Constatons enfin qu’en mêlant à son « régime unique » les dégradations dites « paramétriques » (recul de l’âge de départ à 64 ans de fait), E. Philippe a satisfait aux sommations du MEDEF et de Bruxelles, ce qui montre clairement le but euro-austéritaire de la contre-réforme. Mais ce faisant il a compliqué la tâche du « syndicaliste » Berger qui aurait préféré, tactiquement, que ces deux mauvais coups soient dissociés dans le temps, histoire de faire passer la retraite à points sans trop heurter sa base avec ce nouveau recul brutal qu’est la retraite à 64 ans. Mais laissons Berger et Macron se débrouiller avec cette contradiction et construisons l’unité combative à la base !
Le PRCF appelle donc tous ceux qui veulent, non dans les mots mais dans les faits, rester fidèles aux principes impérissables du CNR à renforcer la grève, à la gérer démocratiquement dans de larges Assemblée Générale inter-professionnelle (AG interpro), à tendre la main aux Gilets jaunes, à s’adresser largement à la jeunesse, et à tenir sans faiblir le bras de fer jusqu’au retrait du projet sans ménager l’UE et sans craindre d’exiger la démission de ce gouvernement antipopulaire.

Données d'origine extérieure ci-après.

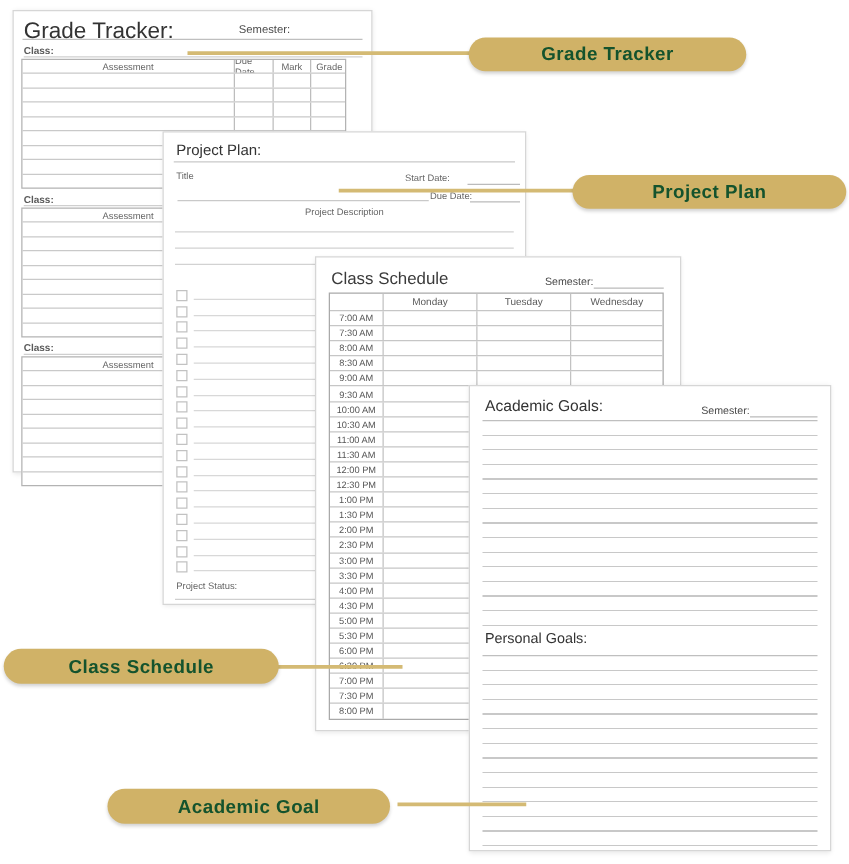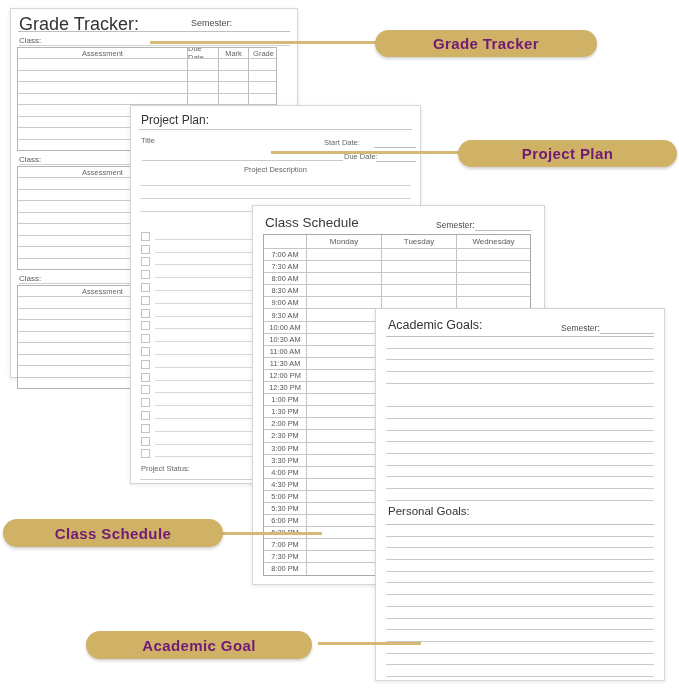--- a/index.html
+++ b/index.html
@@ -21,7 +21,7 @@
   .gt-title { position:absolute; left:1px; top:5px; font-size:18px; color:#333; }
   .gt-sem { position:absolute; left:173px; top:9px; font-size:9px; color:#4a4a4a; }
   .gt-sec { }
-  .gt-class { position:relative; height:11px; margin:3px 7px 1px 8px; border-bottom:1px solid #cfcfcf; }
+  .gt-class { position:relative; height:11px; margin:3px 7px 1px 8px; border-bottom:1px solid #cfcfcf;font-weight:bold; }
   .gt-class-lbl { position:absolute; left:0; top:1px; font-size:8px; color:#5a5a5a; }
   .gt-table { margin:1px 20px 0 6px; border:1px solid #b3b3b3; background:#fff; }
   .gt-row { display:grid; grid-template-columns:169px 31px 30px 30px; height:11.5px; border-top:1px solid #c9c9c9; }

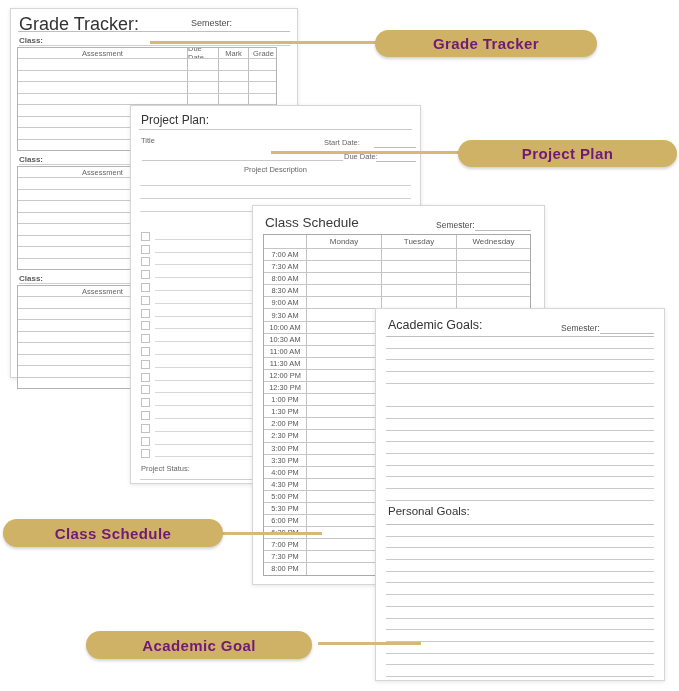--- a/index.html
+++ b/index.html
@@ -88,7 +88,7 @@
   .gl-academic { left:318px; top:642px; width:103px; }
   .badge {
     position:absolute; z-index:11; display:flex; align-items:center; justify-content:center;
-    background:var(--badge-gold,#d0b267); color:#701a75; font-weight:bold; font-size:15px;
+    background:var(--badge-gold,#d0b267); color:#14532d; font-weight:bold; font-size:15px;
     letter-spacing:.4px; border-radius:14px; box-shadow:0 2px 3px rgba(0,0,0,.18); white-space:nowrap;
   }
   .b-grade    { left:375px; top:30px;  width:222px; height:27px; }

*Signés par Chirac et Jospin en 2002, ces accords européens prévoyaient de monter «progressivement l’âge de départ en retraite dans l’UE à 67 ans en moyenne ». On voit qu’on n’est pas au bout des régressions si l’on comprend la signification arithmétique du mot « moyenne ».
**Les enseignants savent avec certitude que leur pension baisserait gravement avec le système à points. Ils savent que la revalorisation salariale promise n’est, elle, qu’une hypothèse et que les sommes annoncées ici et là sont dérisoires. Pire, en échange d’une hypothétique non-dégradation de leur pension, Blanquer veut imposer une majoration du temps de service hebdomadaire alors que déjà, bien des professeurs sont aux portes de l’épuisement professionnel : retraite retardée, majoration des temps de service et mince revalorisation de primes « au mérite » (en clair, pour les chouchous des chefs d’établissement !), il faut vraiment prendre les enseignants pour des benêts pour croire qu’ils vont marcher dans ce marché de dupes.